This blog is part of the series “Shrinking Spaces – Creating Spaces” which is hosted by the (Un-)Making Democracy program at Polis180.
I wake up to an Instagram feed flooded with news about Collin Fernandes. I close my eyes. I am tired in a way that is more fatiguing than lacking sleep. I put my phone down because I do not know what to say. Lately, I do not even know whether we are moving forward. It feels like yesterday that I just learned another form of femicide: “Alpine divorce”, they call it. I do not want to get up; everything feels unbearably heavy. Yet, I know that this, too, matters: that I know these names, that these cases break through the everyday scroll. Visibility does not end violence. But invisibility protects it. The absence of headlines does not mean the absence of harm; it means that violence remains hidden and easier to deny.
A blog post by Melissa Amann
By now, it is a familiar statistic: worldwide, about one in three women1 experiences physical or sexual violence in her lifetime. But this figure can and should be questioned, and expanded. Yet, the fact that we have such statistics at all is an achievement. Such numbers exist and have been revealed through feminist research, surveys, institutional documentation, and years of struggle to make violence against women and marginalised genders visible as a structural problem.
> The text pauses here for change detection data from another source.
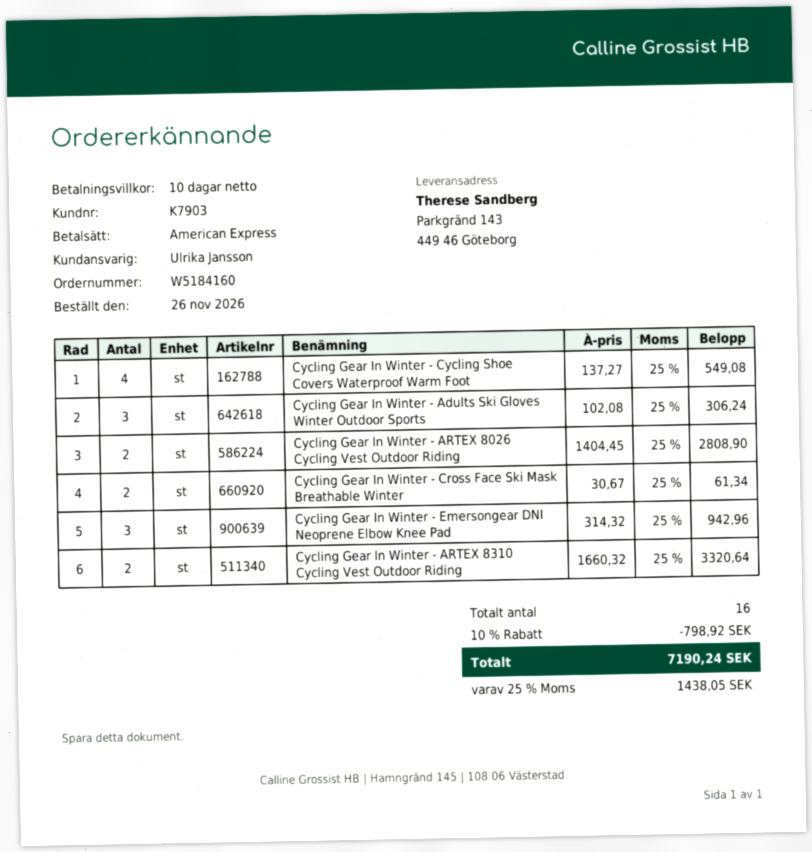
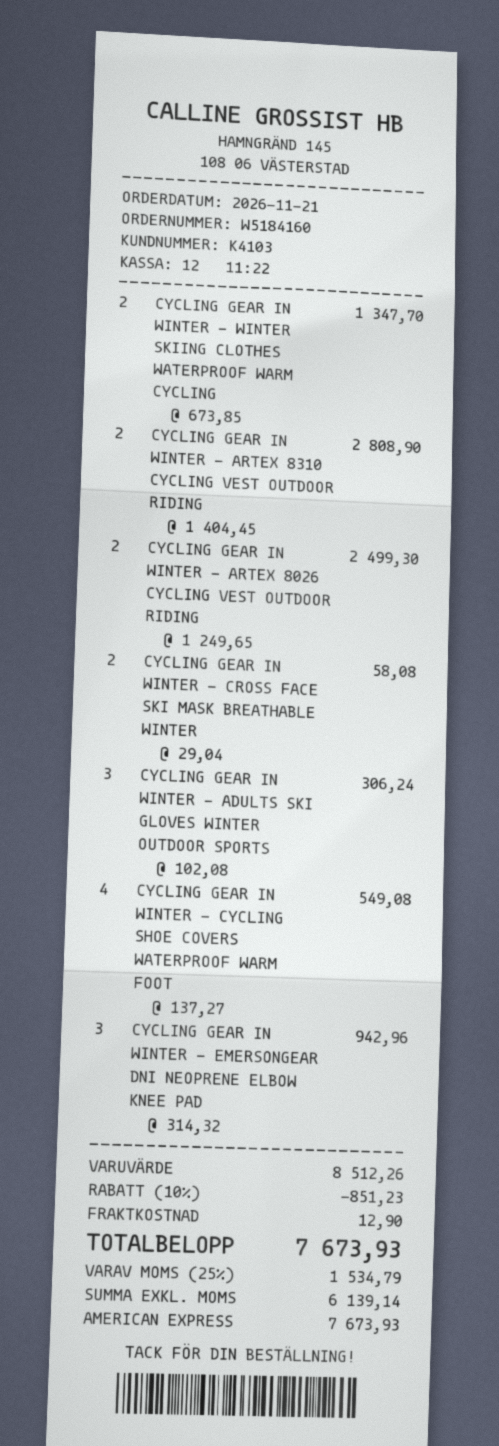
order date: 2026-11-26 -> 2026-11-21
customer number: K7903 -> K4103
Cycling Gear In Winter - ARTEX 8026 Cycling Vest Outdoor Riding: 2 x 1404.45 = 2808.90 -> 2 x 1249.65 = 2499.30
Cycling Gear In Winter - Cross Face Ski Mask Breathable Winter: 2 x 30.67 = 61.34 -> 2 x 29.04 = 58.08
Cycling Gear In Winter - ARTEX 8310 Cycling Vest Outdoor Riding: 2 x 1660.32 = 3320.64 -> 2 x 1404.45 = 2808.90
CYCLING GEAR IN WINTER - WINTER SKIING CLOTHES WATERPROOF WARM CYCLING: none -> 2 x 673.85 = 1347.70
discount: 10% = 798.92 -> 10% = 851.23
shipping: none -> 12.90
tax: 25% = 1438.05 -> 25% = 1534.79
total: 7190.24 -> 7673.93

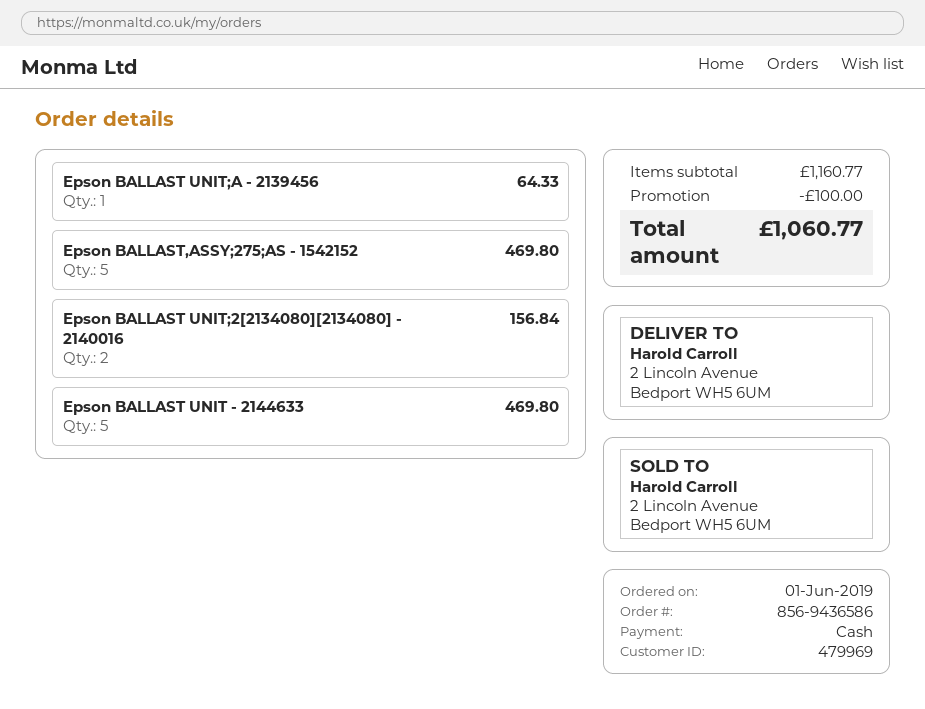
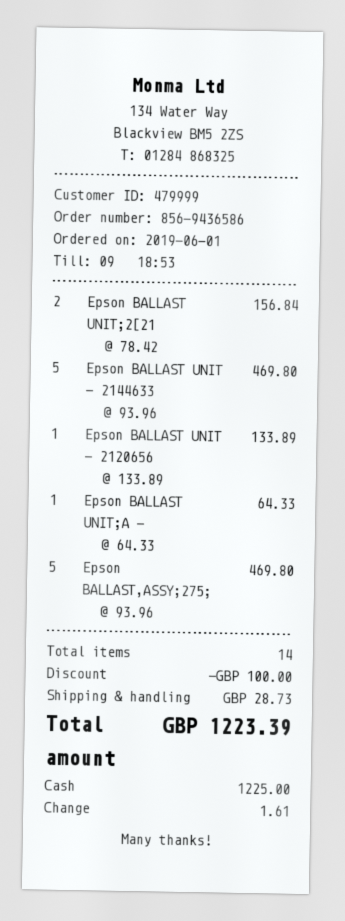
customer number: 479969 -> 479999
Epson BALLAST UNIT - 2120656: none -> 1 for 133.89
shipping: none -> 28.73
total: 1060.77 -> 1223.39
That is why the routine citation of this figure matters politically. It sheds light on what has long been hidden. Gender based violence has never been absent. It was depoliticised, privatised, and trivialised, treated as a family matter or a personal fate. Only through data collection and feminist scholarship did it become legible as a structural problem. Data on gender-based violence, therefore, does more than merely reflect reality: it shifts boundaries. It turns supposedly private experiences into a public issue, silence into a pattern, and individual harm into a political question. When named, documented, and taken seriously, space is created for demands, protection, and political action.
What data on gender-based violence includes
Statistics can tell us a great extent about gender-based violence, but never the whole story. Violence exceeds what surveys are able to count. Data offering insight into the realities faced by victims and survivors include prevalence studies and administrative records from police, healthcare systems, shelters, and hotlines, as well as interviews, case studies, and personal accounts. This data diversity reveals not just the prevalence of gender-based violence, but also institutional failure, namely, unequal access to safety, but also forms of suffering that never enter the official record. Prevalence data make the extent of the problem legible, even beyond reported cases and can help justify laws, prevention strategies, and funding for support services. Administrative data reveal where victims get lost in support systems and can expose gaps in institutional responses.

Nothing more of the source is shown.